Rezension

Künstlich

Steglitz -

Steglitz
von Inès Bayard

Bewertet mit 2 Sternen

Eine Frau wandert durch Berlins bürgerliches Viertel Steglitz und verliert sich in Traumgespinsten und surrealen Erinnerungen. Wenig ist sicher in diesem Roman: Sie lebt mit dem Architekten Ivan in einer freudlosen Ehe, liebt die Routine, war Zeugin des gewaltsamen Todes ihres Vaters und hat einen Bruder namens Émile. Aber da hören die Gewissheiten auch schon auf.

Kaum mehr Orientierung gibt es in diesem Roman als das Gerüst der Steglitzer Straßennamen, in deren Raster sich Leni bewegt. Sie nehmen viel Raum ein und symbolisieren die Struktur, die die labile Protagonistin offenbar dringend benötigt. Aber weder ist ihr Verhalten mit dem erlittenen Trauma zu erklären, noch gibt es irgendwelche Konsistenzen jenseits ihrer eigenen Person. Die Handlung folgt keiner wahrnehmbaren Logik, Leni treibt durch ihre eigene Geschichte wie ein ankerloses Boot. Alles verschwimmt ineinander, Gegenwart, Vergangenheit und Zukunft, und manches ist nichts davon, sondern erinnert an Traumsequenzen. Es geht auch nicht, was man ja vermuten könnte, um die Aufarbeitung ihres Traumas – gewisse Ansätze gibt es, aber auch das ist interpretationsfähig und keineswegs klar. War ich zu Anfang noch fasziniert von der Rätselhaftigkeit des Romans, habe ich ab dem letzten Drittel schließlich das Interesse an der Geschichte und an der Hauptfigur verloren.

Warum?

In diesem Roman packt mich emotional rein gar nichts. Sämtliche Figuren verhalten sich inkonsistent, es entsteht keine Entwicklung und kein Figurencharakter. Folglich kann man mit ihnen nicht in Resonanz gehen, positiv oder negativ, sie bleiben gleichgültig.

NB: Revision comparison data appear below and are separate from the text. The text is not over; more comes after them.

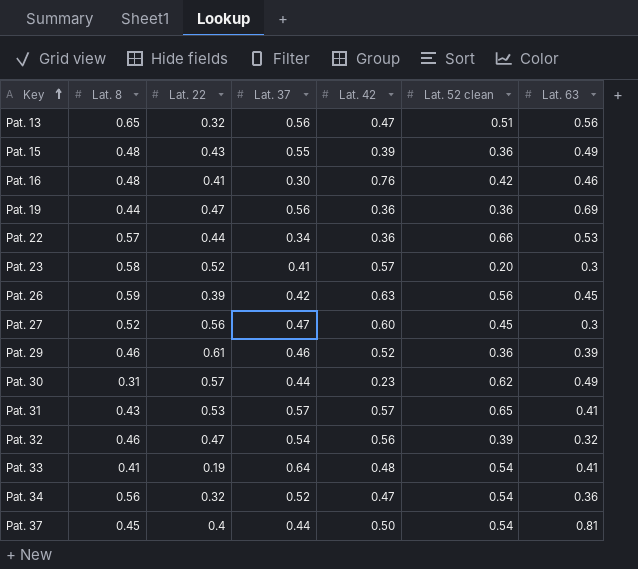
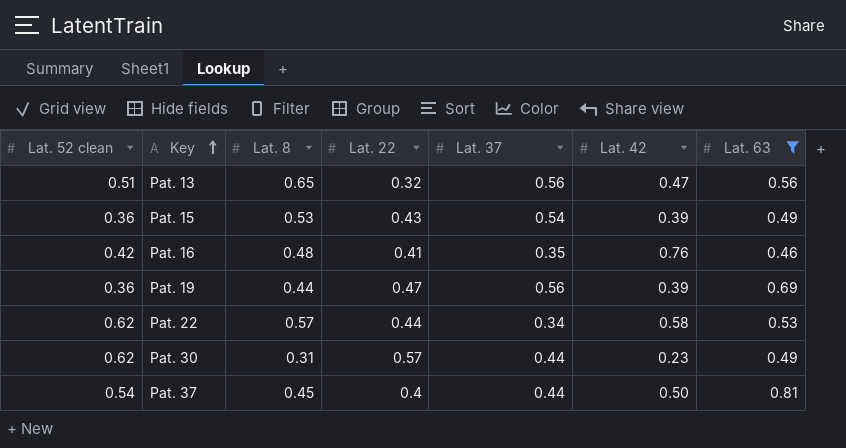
filter: none -> Lat. 63 >= 0.46
column Lat. 52 clean | position: 6 -> 1
Pat. 15 | Lat. 8: 0.48 -> 0.53
Pat. 15 | Lat. 37: 0.55 -> 0.54
Pat. 16 | Lat. 37: 0.30 -> 0.35
Pat. 19 | Lat. 42: 0.36 -> 0.39
Pat. 22 | Lat. 52 clean: 0.66 -> 0.62
Pat. 22 | Lat. 42: 0.36 -> 0.58

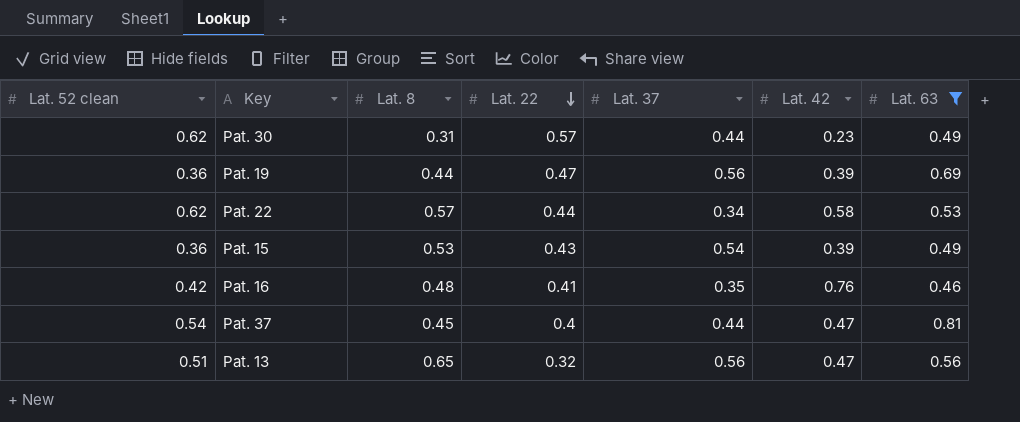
row order: Key ascending -> Lat. 22 descending
Pat. 37 | Lat. 42: 0.50 -> 0.47

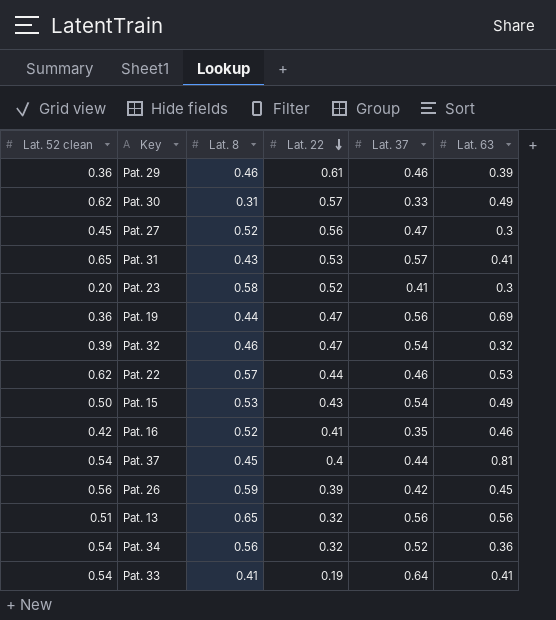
filter: Lat. 63 >= 0.46 -> none
column Lat. 42 | position: 6 -> none
Pat. 30 | Lat. 37: 0.44 -> 0.33
Pat. 22 | Lat. 37: 0.34 -> 0.46
Pat. 15 | Lat. 52 clean: 0.36 -> 0.50
Pat. 16 | Lat. 8: 0.48 -> 0.52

Auch sprachlich gefällt mir der Roman überhaupt nicht. Eine unbeholfene Sprache, mit Hang zum Trivialen. Jede Menge schiefe Bilder und grobe Formulierungen, manche Sätze konstruieren Bezüge, die nicht funktionieren und nur verwirren.

Eine Erzähllogik konnte ich ebenso wenig  entdecken. Sehr bald war klar, dass die Autorin nicht die Absicht hat, die von ihr konstruierten Rätsel aufzulösen. Es gibt keine Storyline, dafür viele schrille Szenen, die nicht in die sonstige Dramaturgie zu passen scheinen. Manche Szenen entwickeln in sich eine düstere Kraft und Poesie, es entstehen lebhafte Bilder im Kopf wie Standbilder aus einem Kinofilm, aber das konnte mich mit den vorherrschenden Missklängen nicht versöhnen.

Sicherlich könnte man viel Zeit damit verbringen, all die kunstvollen Bezüge aufzudröseln, die in den kurzen Roman eingearbeitet sind - reale, irreale, surreale und parareale. Assoziationen mit Kafka und David Lynch drängen sich auf, es lassen sich vermutlich weitere finden. Dazu fehlte mir jedoch die Motivation, weil – siehe oben.

Wenn man Freude an experimentellen Texten hat, ist dieser Roman sicher eine Fundgrube. Ich fand ihn in seiner Künstlichkeit enttäuschend.